At a Loss To Make Legal Findings

Source: Herald
Date: December 14, 1998

The saga of Scientology's legal skirmishes in France date back at least as far as 1978, when the organisation's founder, L Ron Hubbard, was condemned in absentia for fraud. But if the latest legal row involving Scientology is far from being the first, it is surely one of the most bizarre.

In October, Le Figaro newspaper revealed papers in a long-running legal action against the self-proclaimed church had gone missing, provoking outrage from lawyers working on the case. Justice Minister Elizabeth Guigou considered the incident serious enough to order an internal inquiry. Even before this, however, there were signs something was amiss.

In June 1997 Jean-Michel Pesenti, a lawyer for five of the plaintiffs, went with one of his clients to meet the investigating judge assigned to the affair, Marie-Paul Moracchini. He wanted to complain about her continuing failure, after several years, to take the case to court.

To his amazement, Moracchini told him three of the clients he represented in the case, including the one present at the meeting, had written letters to her withdrawing complaints. This was news to him - not to mention his clients, who were quick to put the record straight. Unfortunately, it is now impossible to ascertain if the letters in question are genuine or not: they are among the missing documents.

The dossier in question is a composite of several separate legal actions for fraud and illegal practice of medicine which, since its inception in 1989, has accumulated 10 volumes of documentation. It is half of volume eight and all of volume nine that have vanished.

Juan Esteban Cordero, a 22-year-old Ecuadorian student, started the ball rolling in March 1989 with a complaint for fraud. He had come across Scientology only four months earlier, drawn by the promise of discovering his unexploited psychic potential. By the time he went to his lawyers, his voyage of discovery had cost him tens of thousands of pounds Among the cases since joined to Cordero's over the years is at least one dating back to 1983. Other plaintiffs include a lawyer, a doctor, and a small-time entrepreneur who sold his flat and business to pay for courses. Also involved is Unadfi - the National Union for the Defence of the Individual and the Family - one of France's main counter-cult groups.

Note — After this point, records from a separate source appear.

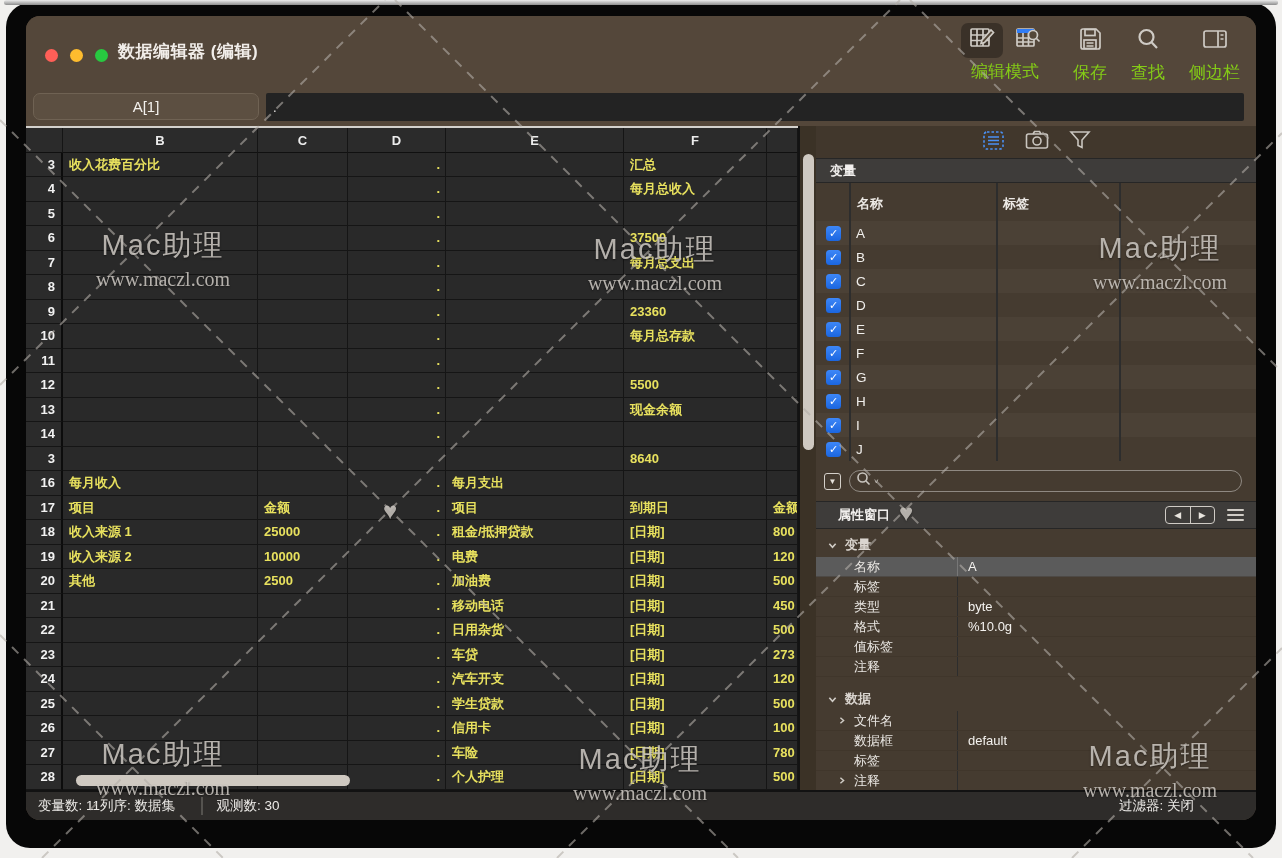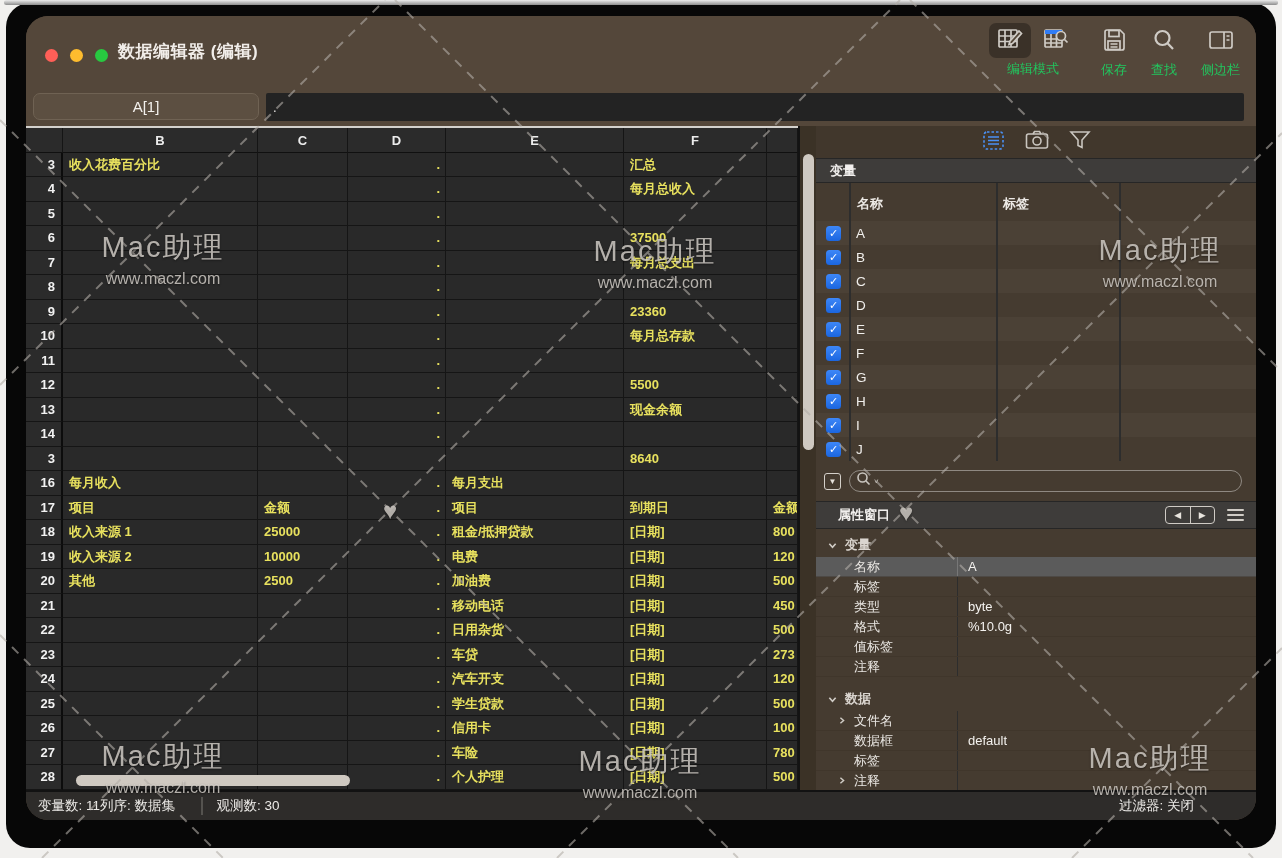--- a/index.html
+++ b/index.html
@@ -15,7 +15,7 @@
   .device { position:absolute; top:3px; left:6px; right:6px; bottom:10px;
     background:#070707; border-radius:24px; z-index:2; overflow:hidden; }
   .screen { position:absolute; left:20px; right:20px; top:13px; bottom:28px;
-    background:#54473a; border-radius:22px; overflow:hidden; }
+    background:#54473a; border-radius:14px; overflow:hidden; }
 
   
   .titlebar { position:absolute; top:0; left:0; right:0; height:74px; background:#54473a; }

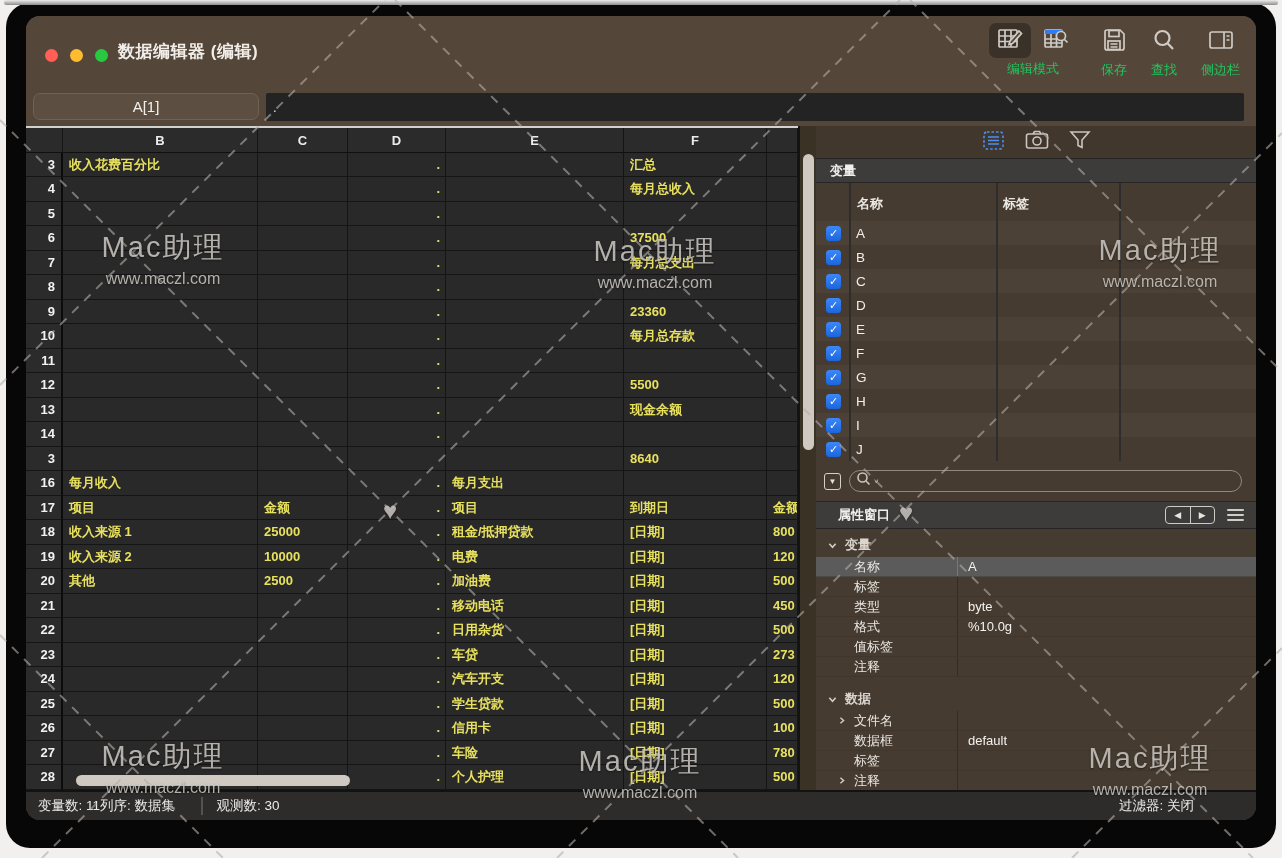--- a/index.html
+++ b/index.html
@@ -23,7 +23,7 @@
   .light { width:13px; height:13px; border-radius:50%; }
   .win-title { position:absolute; left:92px; top:24px; font-size:17px; font-weight:bold; color:#f1ede9; letter-spacing:.5px;}
   .toolbar { position:absolute; right:16px; top:7px; display:flex; align-items:flex-start; gap:24px; }
-  .tb-item { display:flex; flex-direction:column; align-items:center; color:#22c55e; font-size:13px; }
+  .tb-item { display:flex; flex-direction:column; align-items:center; color:#84cc16; font-size:17px; }
   .tb-icon { height:36px; display:flex; align-items:center; justify-content:center; }
   .tb-group { display:flex; gap:4px; }
   .tb-btn { width:42px; height:35px; display:flex; align-items:center; justify-content:center; border-radius:7px; }

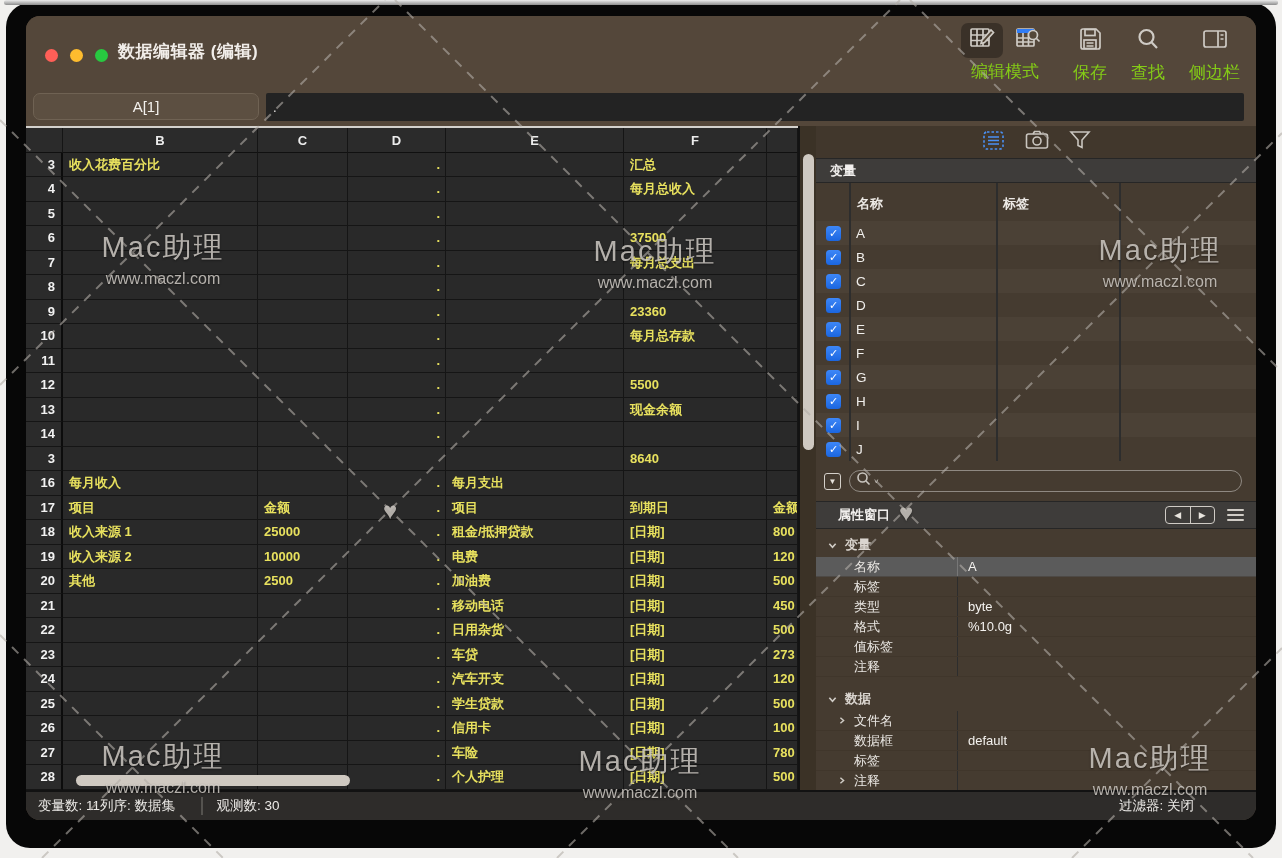--- a/index.html
+++ b/index.html
@@ -116,7 +116,7 @@
   .wm { position:absolute; transform:translate(-50%,-50%); text-align:center;
     color:rgba(214,209,203,.82); text-shadow:0 1px 2px rgba(0,0,0,.45); white-space:nowrap; }
   .wm .t1 { font-size:29px; letter-spacing:2px; }
-  .wm .t2 { font-size:16px; margin-top:2px; }
+  .wm .t2 { font-size:20px; margin-top:2px;font-family:Liberation Serif, serif; }
   .wm-heart { position:absolute; transform:translate(-50%,-50%); font-size:24px;
     color:rgba(205,200,194,.85); text-shadow:0 1px 2px rgba(0,0,0,.4); }
 </style>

A civil party in the case, Unadfi expressed outrage at the disappearance of the documents. In a letter to the Justice Minister, their lawyer, Olivier Morice, called on her to ensure the plaintiffs did not suffer. Guigou wrote to say she shared his misgivings and launched the inquiry.

Morice does not believe the disappearance of the documents was a mix-up. "If they are lost, you can find them again, even in an enormous place like the Palais de Justice. For several months we have looked for them and we haven't found them, so that means it is more likely they have been lifted by somebody."

Pesenti, for his part, has lodged four complaints on behalf of his clients, effectively for theft of goods from a public building. There is a danger, however, the original case could fall at today's hearing.

At the last hearing in November, Scientology's lawyer, Olivier Metzner, called for the case to be struck down because judge Moracchini had taken no action since May 1993. French law stipulates a case of this kind falls if it has remained inactive over a three- year period, says Metzner. "The problem is that perhaps the papers will return, but, as the documents stand, nothing has happened in the past three years."

Morice, for Unadfi, argues that since 1993 he has been calling on Moracchini to carry out her duties, and his formal requests alone constitute active progress in the case. Unfortunately, his letters to the investigating magistrate are among the missing documents.

Metzner, for Scientology, is unsympathetic, insisting the case would fall even if the files were complete.

In fact, it was Cordero's lawyer, Nicolay Fakiroff, who launched the procedure that led to October's revelations. Frustrated by the failure of Moracchini to reply to his letters urging action, he went direct to the Paris courts to get a hearing, so a decision could be made as to whether or not the case should come to trial. It was only when Moracchini transferred the files to the magistrates' offices that the disappearance of the documents came to light.

Moracchini is understood to have told officials that when she sent the files on, they were complete. But it has emerged no copies of the missing files were made before they left her office - even though the law requires the investigating judge maintains a complete file of her own. The affair has done nothing to help her already strained relations with the lawyers for the plaintiffs. Contacted last week, she refused to make any comment.

A hearing in November sent the case back to Moracchini so she can try to salvage the case with the papers she has. Whatever happens on Monday, the plaintiffs have a prima face case against the state for the mishandling of the files. But regardless of any compensation they could eventually win, the original cases might never be heard: neither the plaintiffs nor Scientology would get their day in court.